Exercise goal » Write the entries out again in full and unchanged, dropping every image.

(Source data)
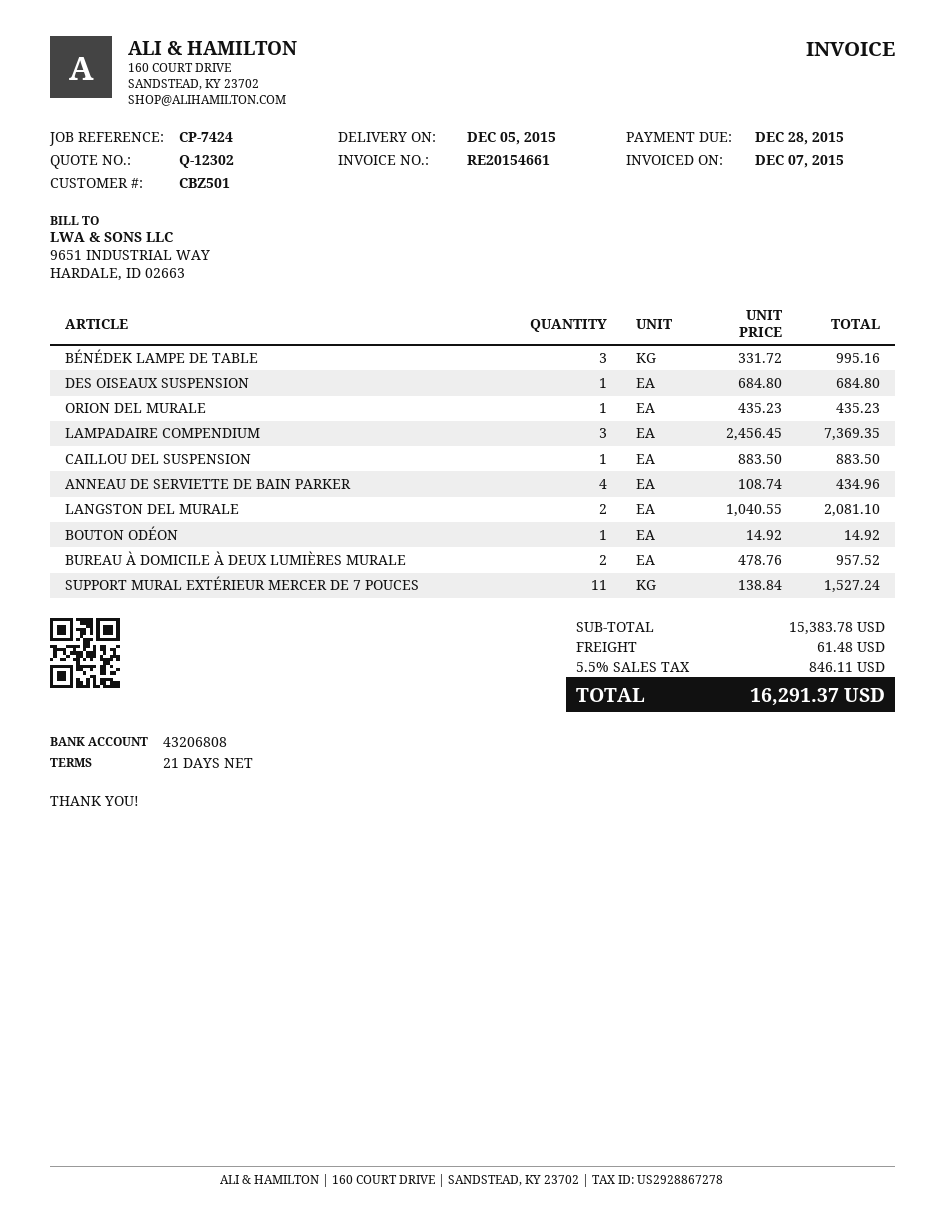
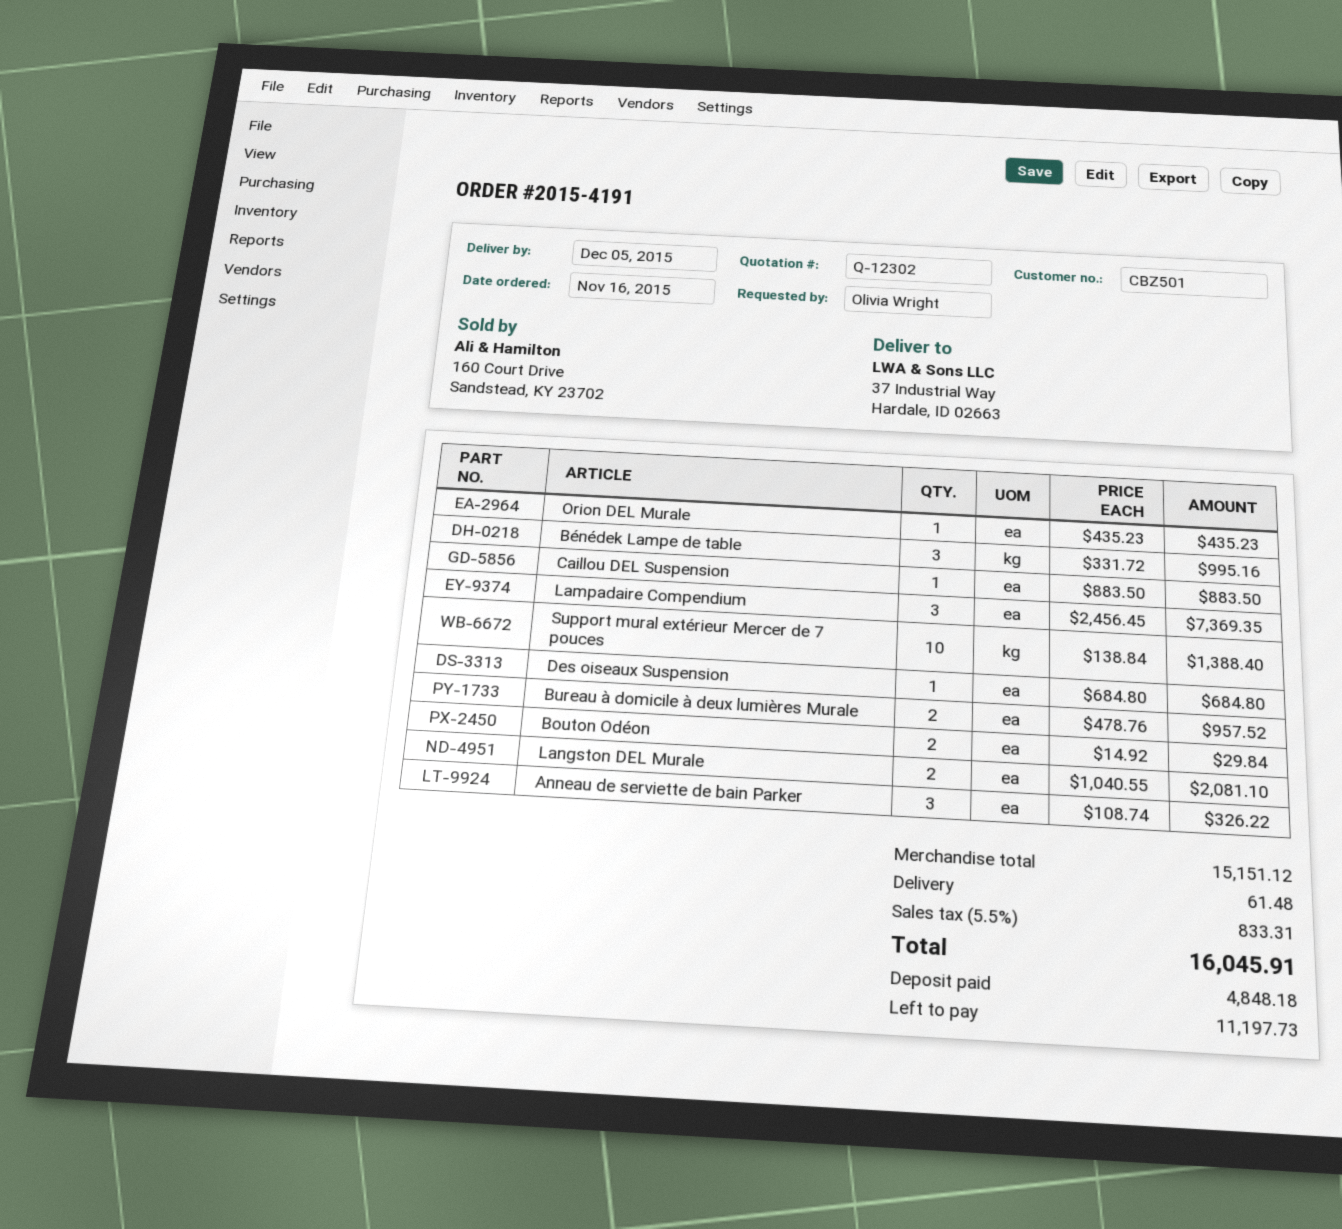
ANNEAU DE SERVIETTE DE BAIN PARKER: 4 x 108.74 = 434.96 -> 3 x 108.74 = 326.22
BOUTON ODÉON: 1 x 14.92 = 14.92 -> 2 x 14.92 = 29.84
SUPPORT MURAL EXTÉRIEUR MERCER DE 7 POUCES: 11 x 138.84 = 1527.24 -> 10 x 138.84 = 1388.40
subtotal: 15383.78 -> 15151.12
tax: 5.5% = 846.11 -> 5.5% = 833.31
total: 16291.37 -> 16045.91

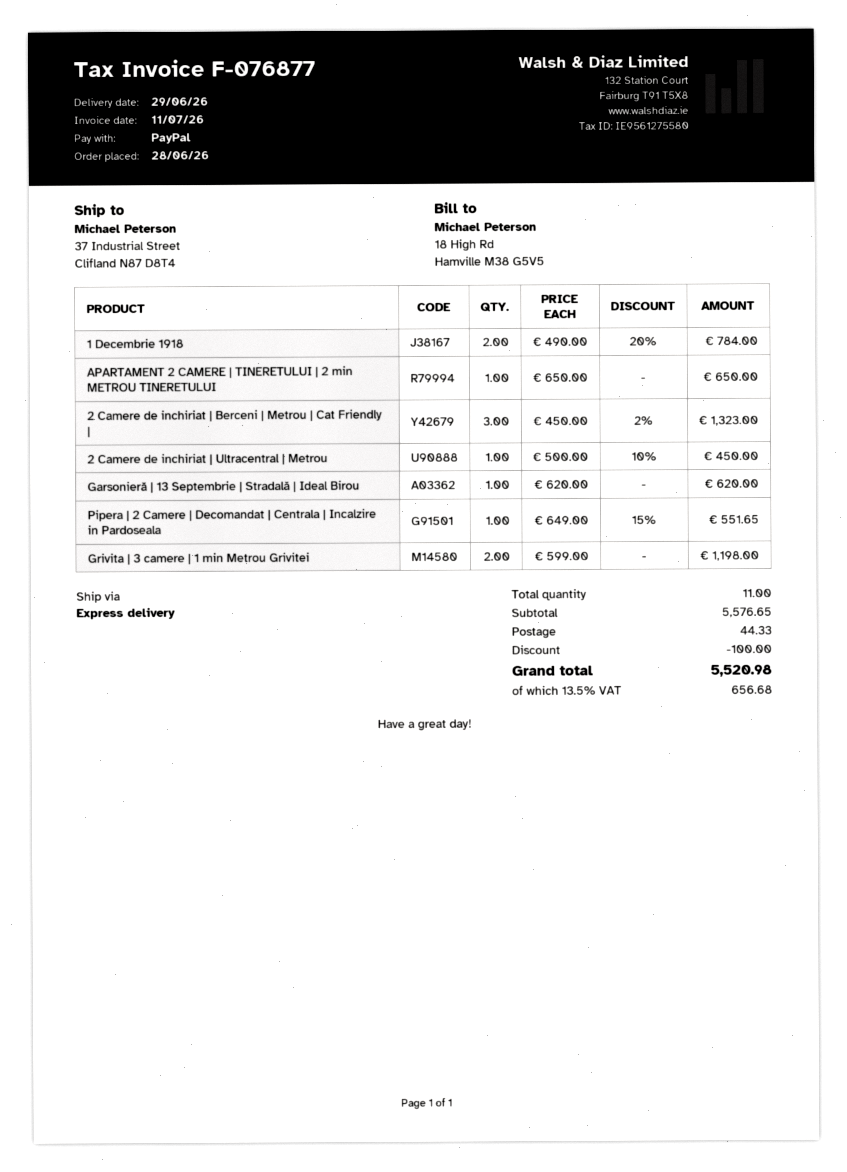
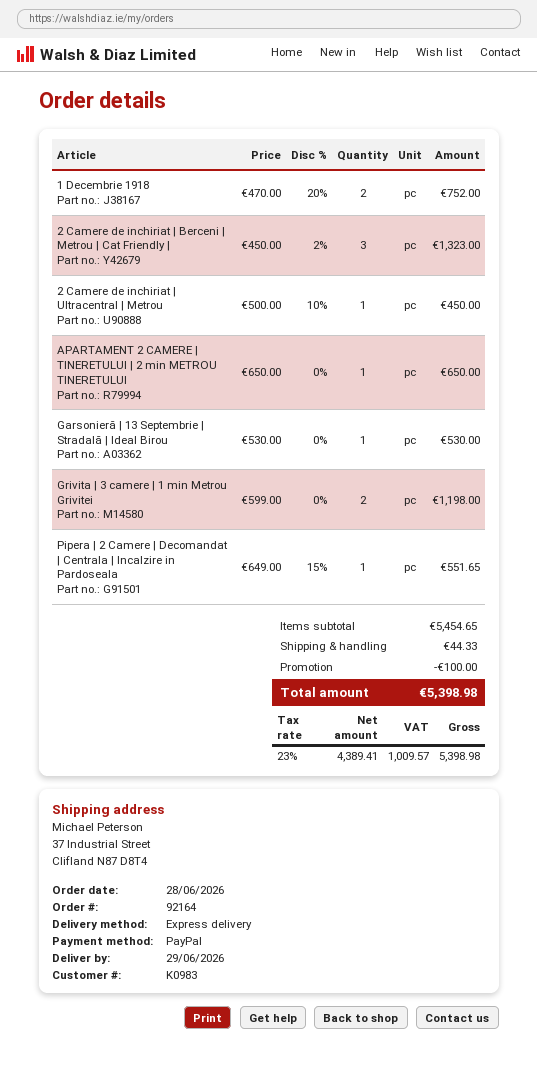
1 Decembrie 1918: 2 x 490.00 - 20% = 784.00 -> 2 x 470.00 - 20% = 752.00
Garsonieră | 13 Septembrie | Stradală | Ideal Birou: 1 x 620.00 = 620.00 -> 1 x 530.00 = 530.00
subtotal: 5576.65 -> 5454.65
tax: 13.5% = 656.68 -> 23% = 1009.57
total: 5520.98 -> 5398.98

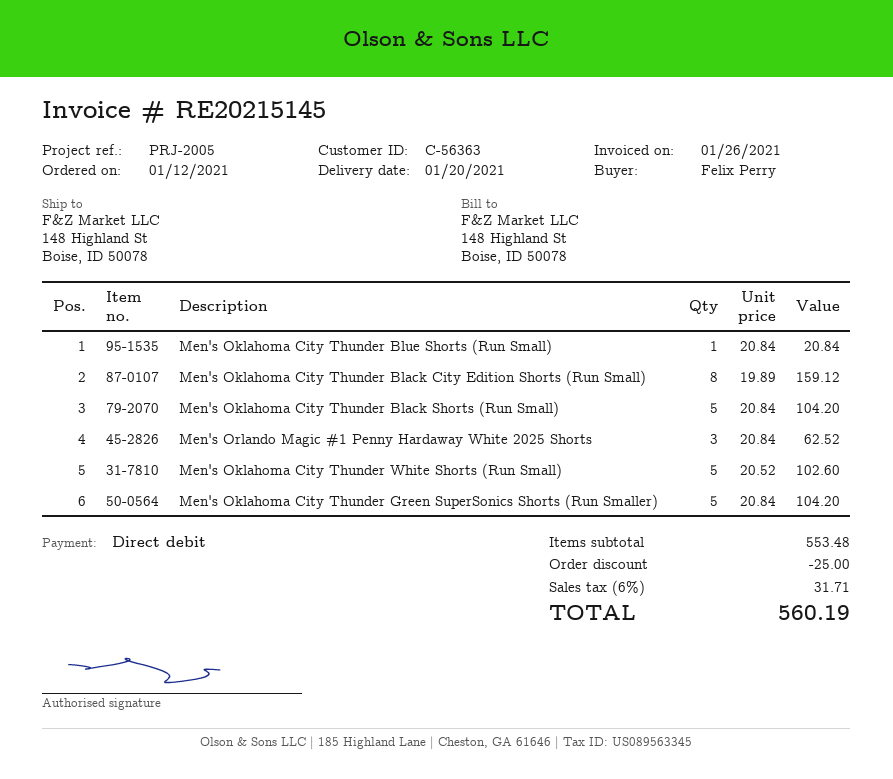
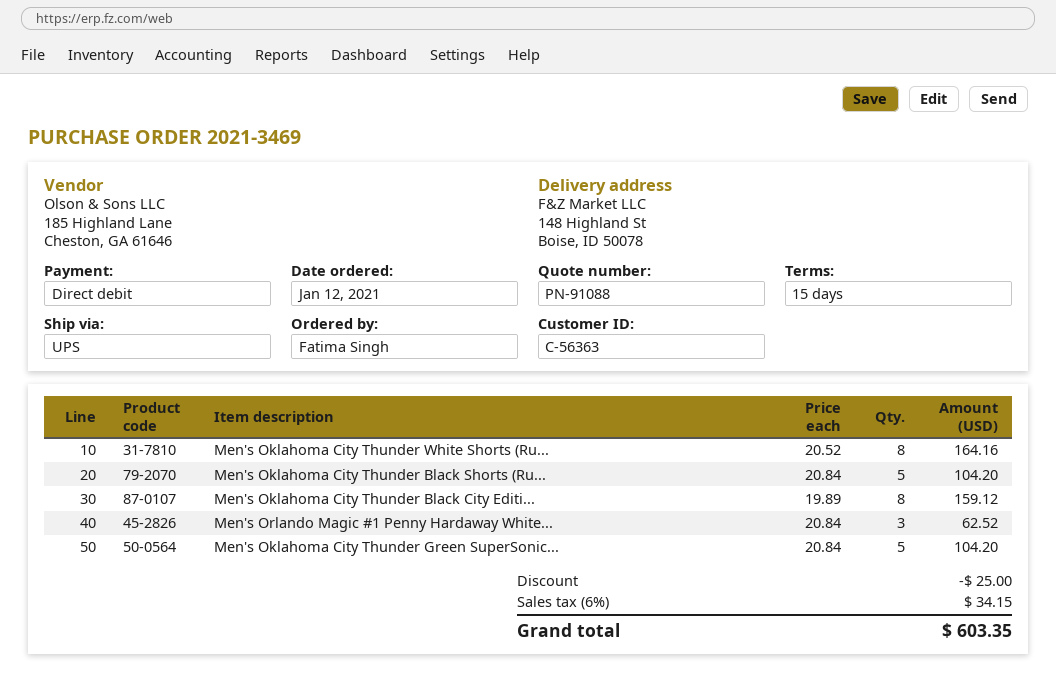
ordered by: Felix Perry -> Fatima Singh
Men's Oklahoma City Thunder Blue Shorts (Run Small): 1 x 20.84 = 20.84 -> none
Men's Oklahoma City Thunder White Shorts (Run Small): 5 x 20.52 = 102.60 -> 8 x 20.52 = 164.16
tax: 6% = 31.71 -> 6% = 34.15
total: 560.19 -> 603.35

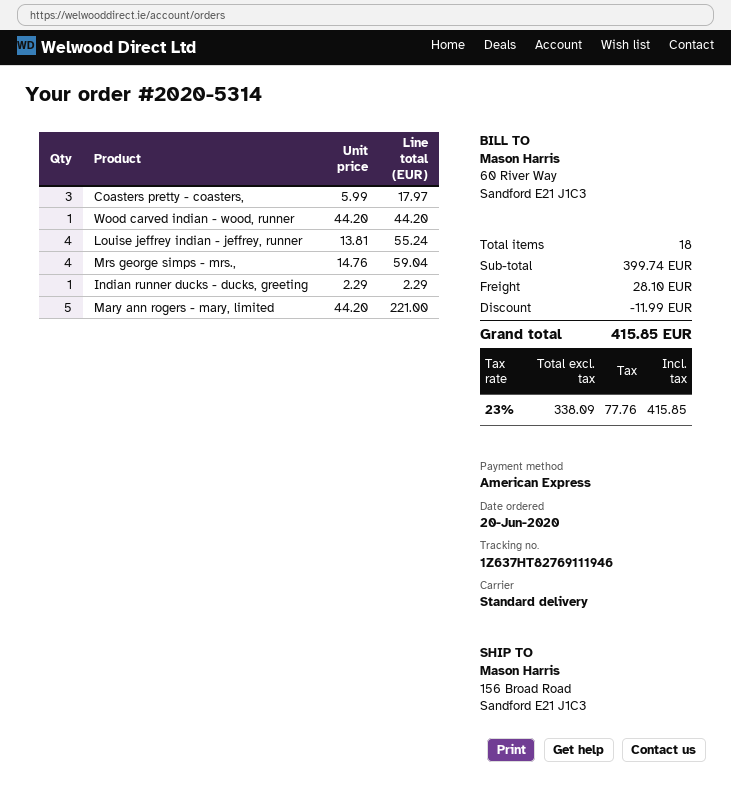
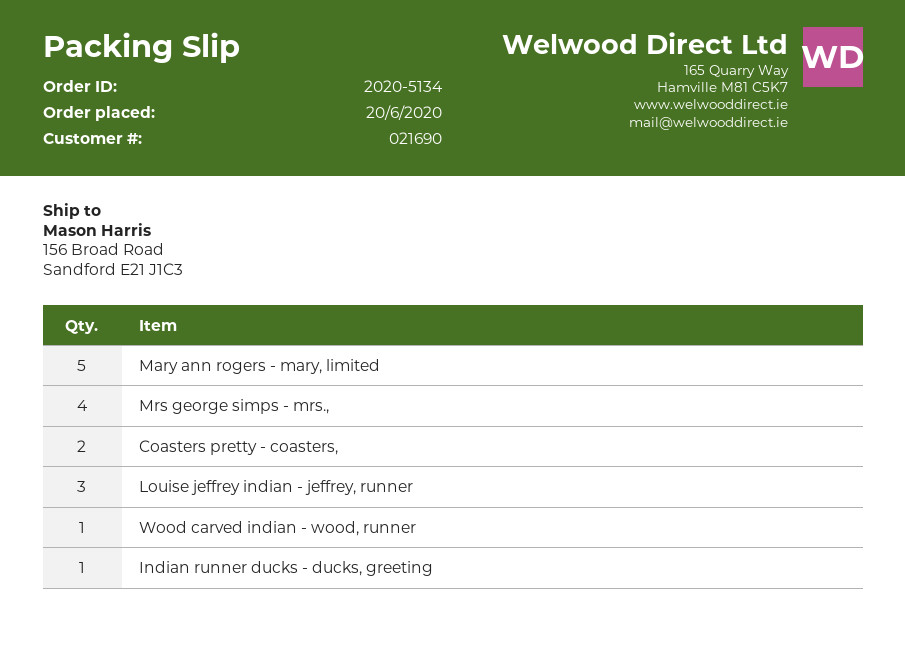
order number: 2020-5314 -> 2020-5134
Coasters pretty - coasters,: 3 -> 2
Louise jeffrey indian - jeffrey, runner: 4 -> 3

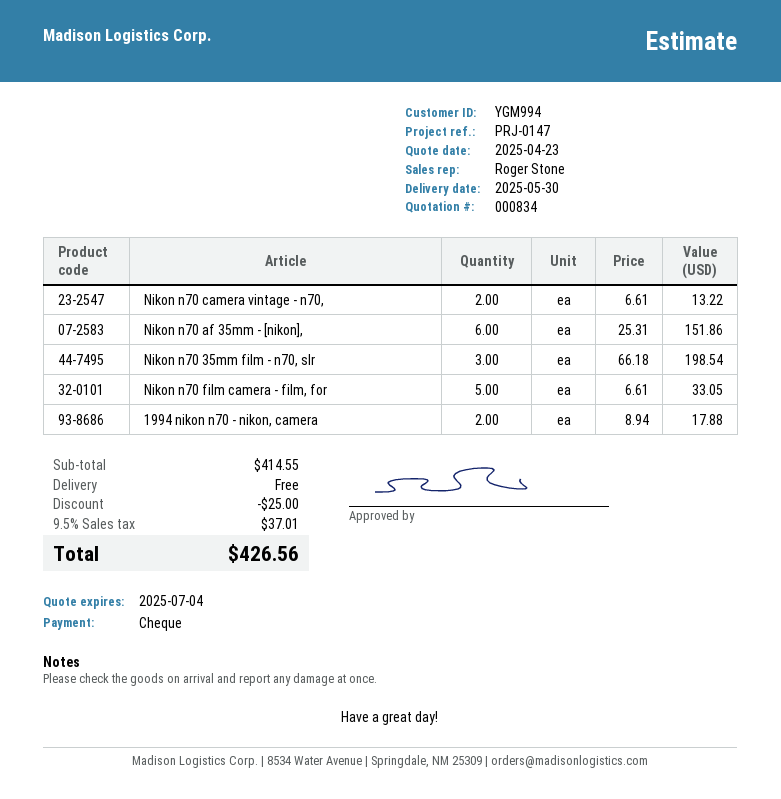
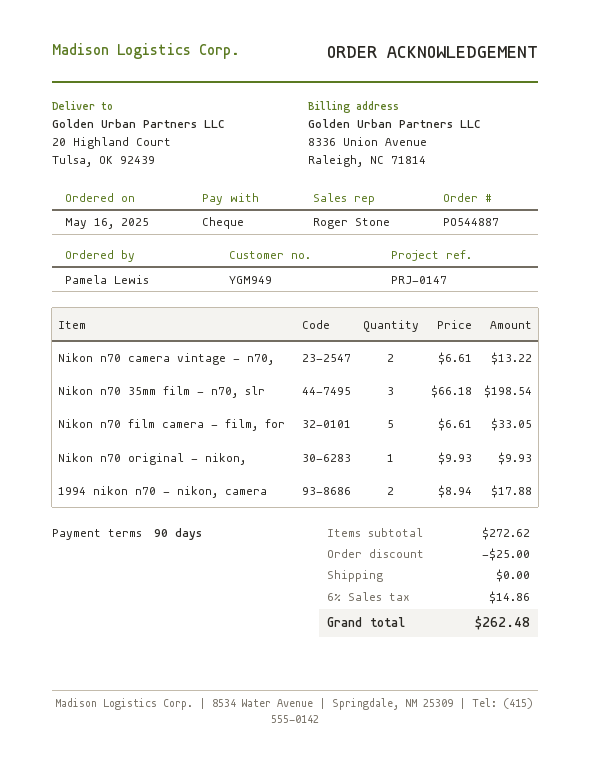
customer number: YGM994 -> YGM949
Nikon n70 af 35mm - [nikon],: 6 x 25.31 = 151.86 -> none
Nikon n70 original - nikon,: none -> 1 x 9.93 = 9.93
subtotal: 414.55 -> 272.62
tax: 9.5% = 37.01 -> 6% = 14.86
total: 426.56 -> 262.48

Output for this exercise »
ANNEAU DE SERVIETTE DE BAIN PARKER: 4 x 108.74 = 434.96 -> 3 x 108.74 = 326.22
BOUTON ODÉON: 1 x 14.92 = 14.92 -> 2 x 14.92 = 29.84
SUPPORT MURAL EXTÉRIEUR MERCER DE 7 POUCES: 11 x 138.84 = 1527.24 -> 10 x 138.84 = 1388.40
subtotal: 15383.78 -> 15151.12
tax: 5.5% = 846.11 -> 5.5% = 833.31
total: 16291.37 -> 16045.91

1 Decembrie 1918: 2 x 490.00 - 20% = 784.00 -> 2 x 470.00 - 20% = 752.00
Garsonieră | 13 Septembrie | Stradală | Ideal Birou: 1 x 620.00 = 620.00 -> 1 x 530.00 = 530.00
subtotal: 5576.65 -> 5454.65
tax: 13.5% = 656.68 -> 23% = 1009.57
total: 5520.98 -> 5398.98

ordered by: Felix Perry -> Fatima Singh
Men's Oklahoma City Thunder Blue Shorts (Run Small): 1 x 20.84 = 20.84 -> none
Men's Oklahoma City Thunder White Shorts (Run Small): 5 x 20.52 = 102.60 -> 8 x 20.52 = 164.16
tax: 6% = 31.71 -> 6% = 34.15
total: 560.19 -> 603.35

order number: 2020-5314 -> 2020-5134
Coasters pretty - coasters,: 3 -> 2
Louise jeffrey indian - jeffrey, runner: 4 -> 3

customer number: YGM994 -> YGM949
Nikon n70 af 35mm - [nikon],: 6 x 25.31 = 151.86 -> none
Nikon n70 original - nikon,: none -> 1 x 9.93 = 9.93
subtotal: 414.55 -> 272.62
tax: 9.5% = 37.01 -> 6% = 14.86
total: 426.56 -> 262.48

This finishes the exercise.